(Data extracted from a collection)
··········

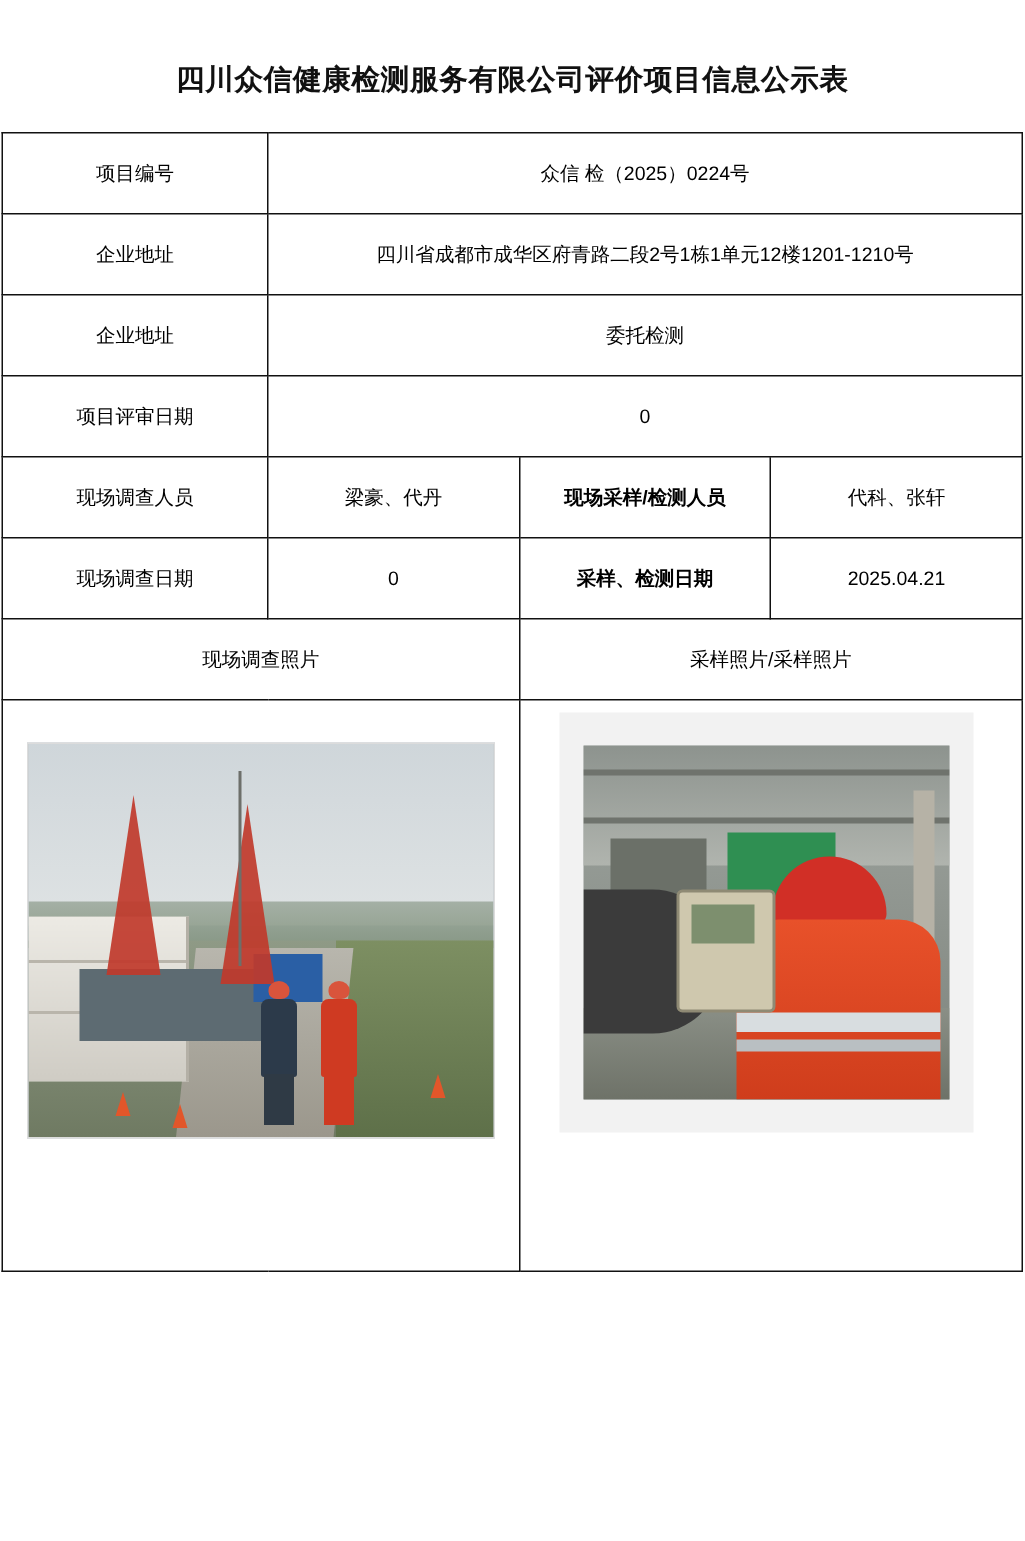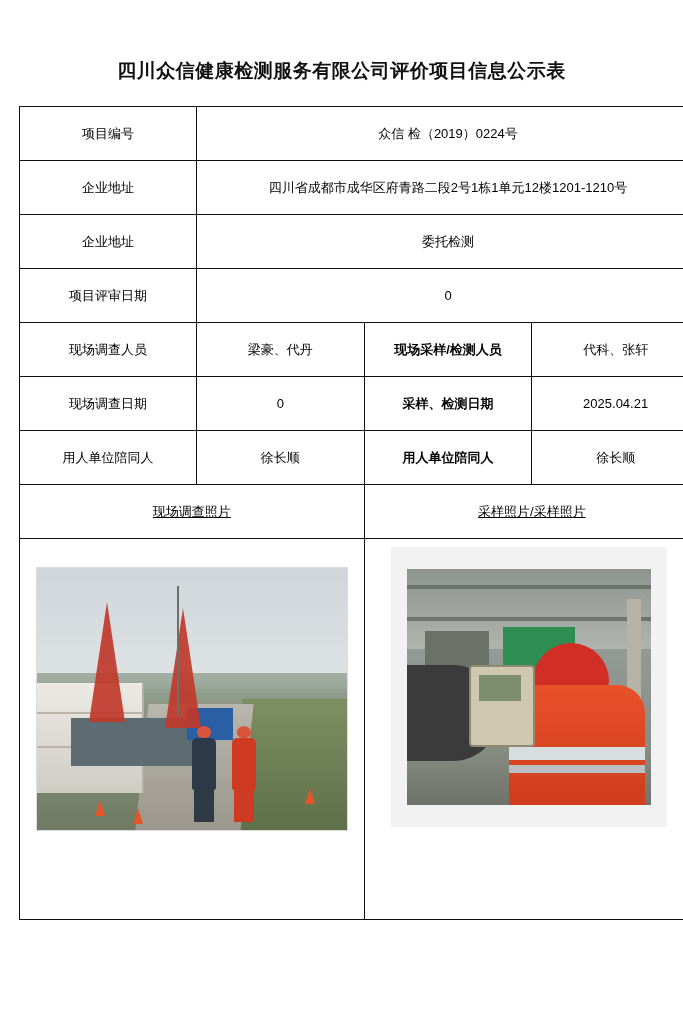--- a/index.html
+++ b/index.html
@@ -19,7 +19,7 @@
     height: 891px;
     position: relative;
     box-sizing: border-box;
-    padding: 18px;
+    padding: 0;
   }
   .doc-title {
     text-align: center;

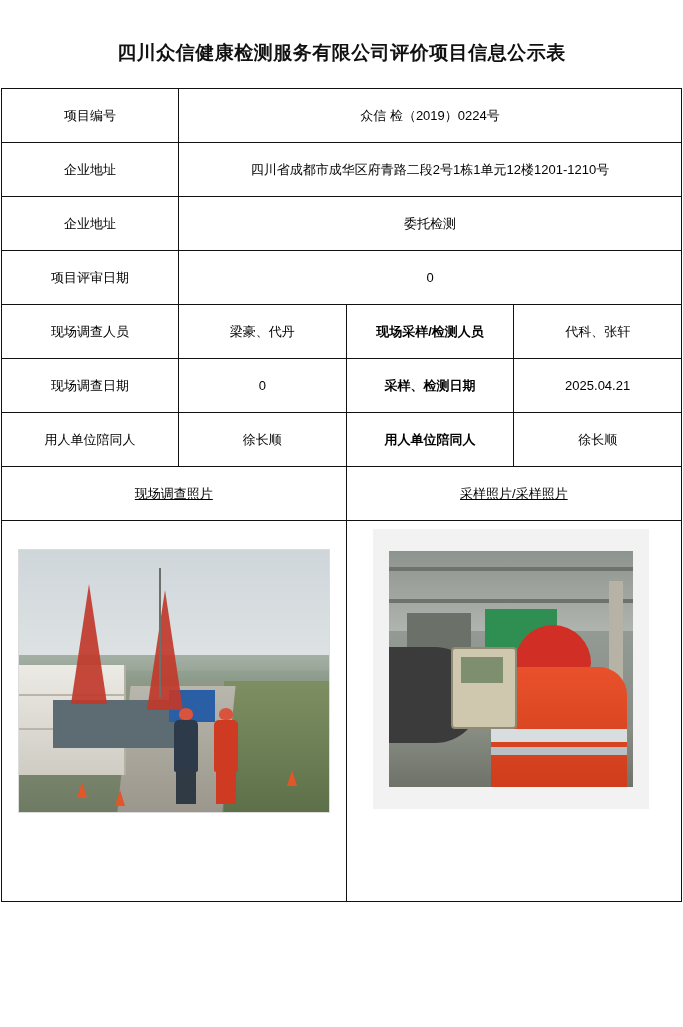--- a/index.html
+++ b/index.html
@@ -244,7 +244,7 @@
     <tbody>
       <tr>
         <td class="label">项目编号</td>
-        <td colspan="3">众信 检（2019）0224号</td>
+        <td colspan="3">众信 检（2025）0224号</td>
       </tr>
       <tr>
         <td class="label">企业地址</td>

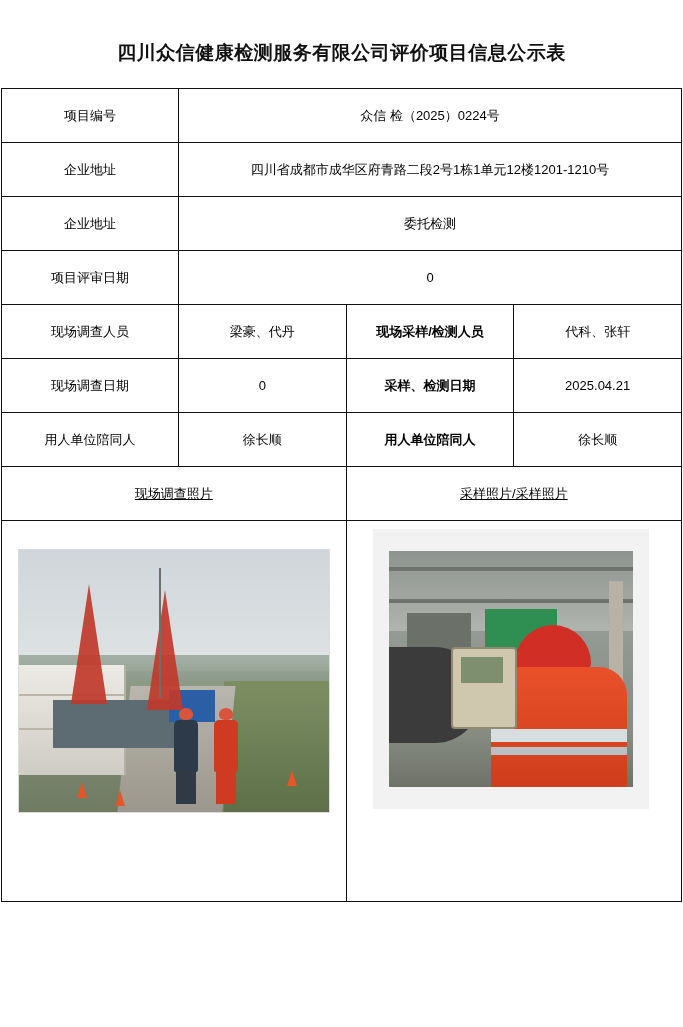--- a/index.html
+++ b/index.html
@@ -269,12 +269,6 @@
         <td>0</td>
         <td class="small-label">采样、检测日期</td>
         <td>2025.04.21</td>
-      </tr>
-      <tr>
-        <td class="label">用人单位陪同人</td>
-        <td>徐长顺</td>
-        <td class="small-label">用人单位陪同人</td>
-        <td>徐长顺</td>
       </tr>
       <tr class="photo-head">
         <td colspan="2">现场调查照片</td>

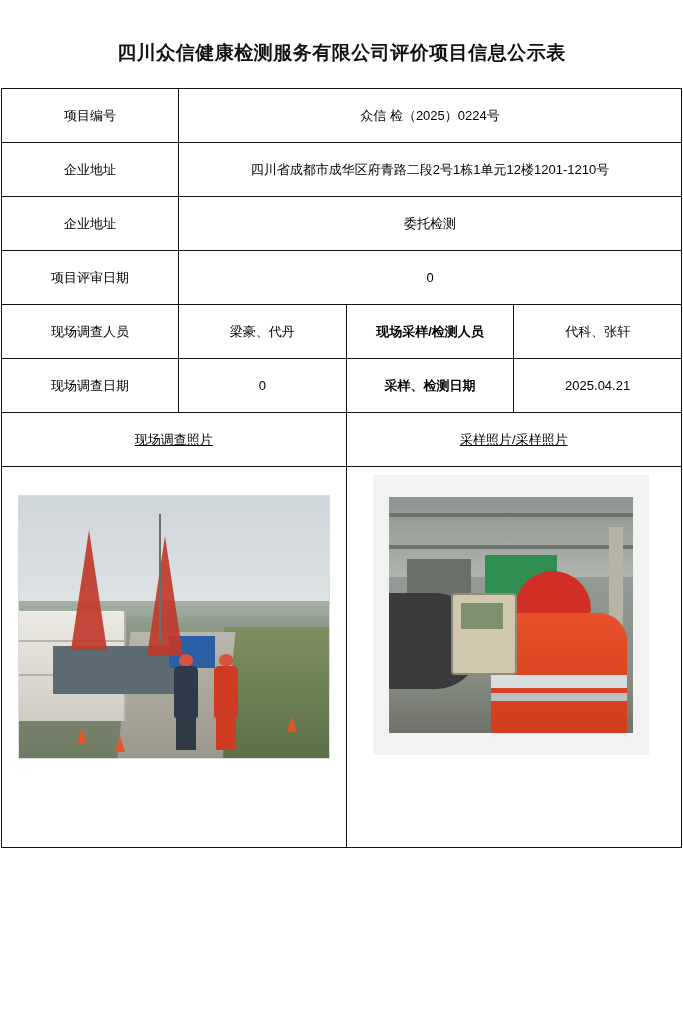--- a/index.html
+++ b/index.html
@@ -54,7 +54,6 @@
   }
   .photo-head td {
     height: 40px;
-    text-decoration: underline;
   }
   .photo-cell {
     height: 380px;

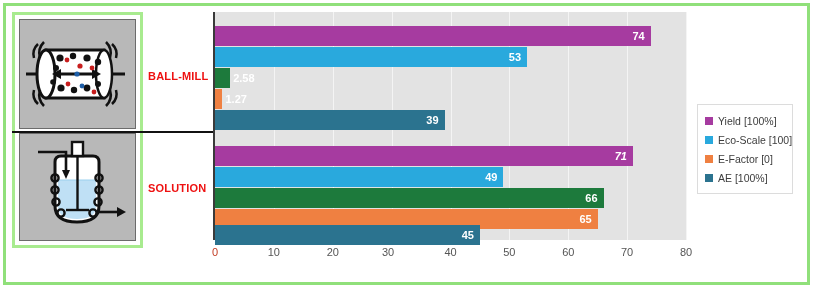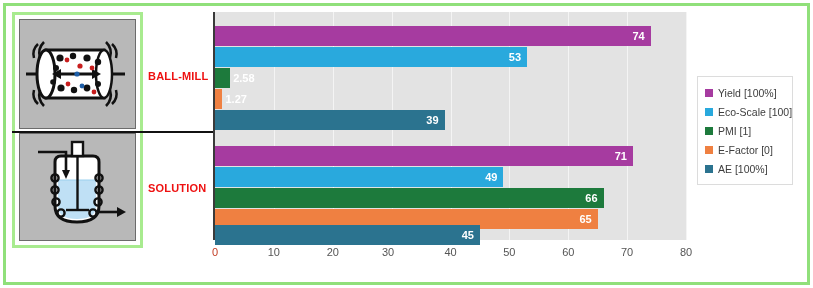--- a/index.html
+++ b/index.html
@@ -148,7 +148,7 @@
   .legend {
     position: absolute;
     left: 697px;
-    top: 76px;
+    top: 104px;
     width: 96px;
     padding: 6px 6px 6px 7px;
     background: #ffffff;

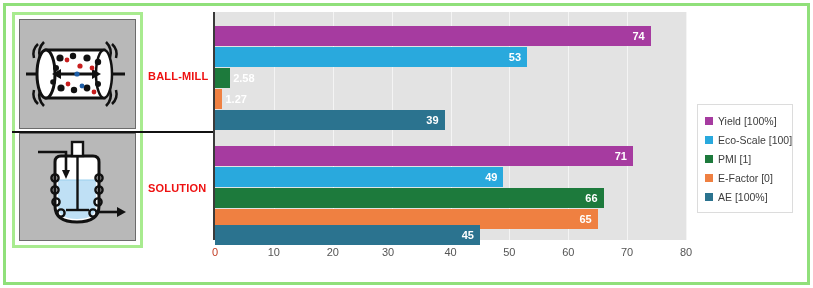--- a/index.html
+++ b/index.html
@@ -293,7 +293,7 @@
           <div class="bar" title="AE [100%] — BALL-MILL: 39" style="width: 229.612px; background: rgb(43, 115, 143); border: 1px solid rgb(43, 115, 143);"></div>
           <div class="bar-label" style="left: 223.612px; transform: translate(-100%, -50%);">39</div>
         </div>
-        <div class="bar-row" style="top: 134px; width: 541px;">
+        <div class="bar-row" style="top: 134px; width: 541px; font-style: italic;">
           <div class="bar" title="Yield [100%] — SOLUTION: 71" style="width: 418.012px; background: rgb(166, 59, 160); border: 1px solid rgb(166, 59, 160);"></div>
           <div class="bar-label" style="left: 412.012px; transform: translate(-100%, -50%);">71</div>
         </div>

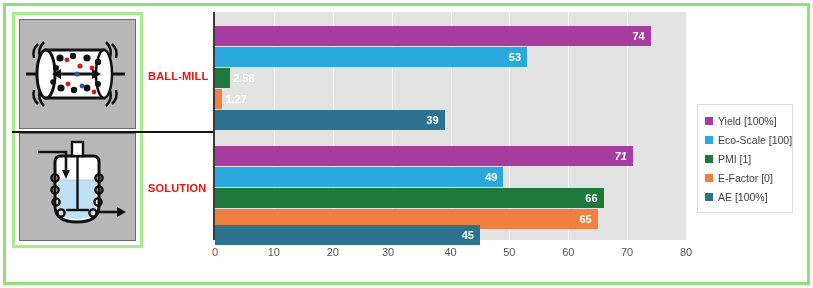--- a/index.html
+++ b/index.html
@@ -342,10 +342,6 @@
           <span class="legend-text">Eco-Scale [100]</span>
         </div>
         <div class="legend-item">
-          <span class="legend-swatch" style="background: rgb(29, 122, 60);"></span>
-          <span class="legend-text">PMI [1]</span>
-        </div>
-        <div class="legend-item">
           <span class="legend-swatch" style="background: rgb(239, 128, 65);"></span>
           <span class="legend-text">E-Factor [0]</span>
         </div>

··········

→ **Task instructions**
Nothing but an exact copy of the data, without pictures, should be returned.

→ **Response to the exercise**
--- a/index.html
+++ b/index.html
@@ -19,7 +19,7 @@
     height: 891px;
     position: relative;
     box-sizing: border-box;
-    padding: 18px;
+    padding: 0;
   }
   .doc-title {
     text-align: center;

--- a/index.html
+++ b/index.html
@@ -244,7 +244,7 @@
     <tbody>
       <tr>
         <td class="label">项目编号</td>
-        <td colspan="3">众信 检（2019）0224号</td>
+        <td colspan="3">众信 检（2025）0224号</td>
       </tr>
       <tr>
         <td class="label">企业地址</td>

--- a/index.html
+++ b/index.html
@@ -269,12 +269,6 @@
         <td>0</td>
         <td class="small-label">采样、检测日期</td>
         <td>2025.04.21</td>
-      </tr>
-      <tr>
-        <td class="label">用人单位陪同人</td>
-        <td>徐长顺</td>
-        <td class="small-label">用人单位陪同人</td>
-        <td>徐长顺</td>
       </tr>
       <tr class="photo-head">
         <td colspan="2">现场调查照片</td>

--- a/index.html
+++ b/index.html
@@ -54,7 +54,6 @@
   }
   .photo-head td {
     height: 40px;
-    text-decoration: underline;
   }
   .photo-cell {
     height: 380px;

--- a/index.html
+++ b/index.html
@@ -148,7 +148,7 @@
   .legend {
     position: absolute;
     left: 697px;
-    top: 76px;
+    top: 104px;
     width: 96px;
     padding: 6px 6px 6px 7px;
     background: #ffffff;

--- a/index.html
+++ b/index.html
@@ -293,7 +293,7 @@
           <div class="bar" title="AE [100%] — BALL-MILL: 39" style="width: 229.612px; background: rgb(43, 115, 143); border: 1px solid rgb(43, 115, 143);"></div>
           <div class="bar-label" style="left: 223.612px; transform: translate(-100%, -50%);">39</div>
         </div>
-        <div class="bar-row" style="top: 134px; width: 541px;">
+        <div class="bar-row" style="top: 134px; width: 541px; font-style: italic;">
           <div class="bar" title="Yield [100%] — SOLUTION: 71" style="width: 418.012px; background: rgb(166, 59, 160); border: 1px solid rgb(166, 59, 160);"></div>
           <div class="bar-label" style="left: 412.012px; transform: translate(-100%, -50%);">71</div>
         </div>

--- a/index.html
+++ b/index.html
@@ -342,10 +342,6 @@
           <span class="legend-text">Eco-Scale [100]</span>
         </div>
         <div class="legend-item">
-          <span class="legend-swatch" style="background: rgb(29, 122, 60);"></span>
-          <span class="legend-text">PMI [1]</span>
-        </div>
-        <div class="legend-item">
           <span class="legend-swatch" style="background: rgb(239, 128, 65);"></span>
           <span class="legend-text">E-Factor [0]</span>
         </div>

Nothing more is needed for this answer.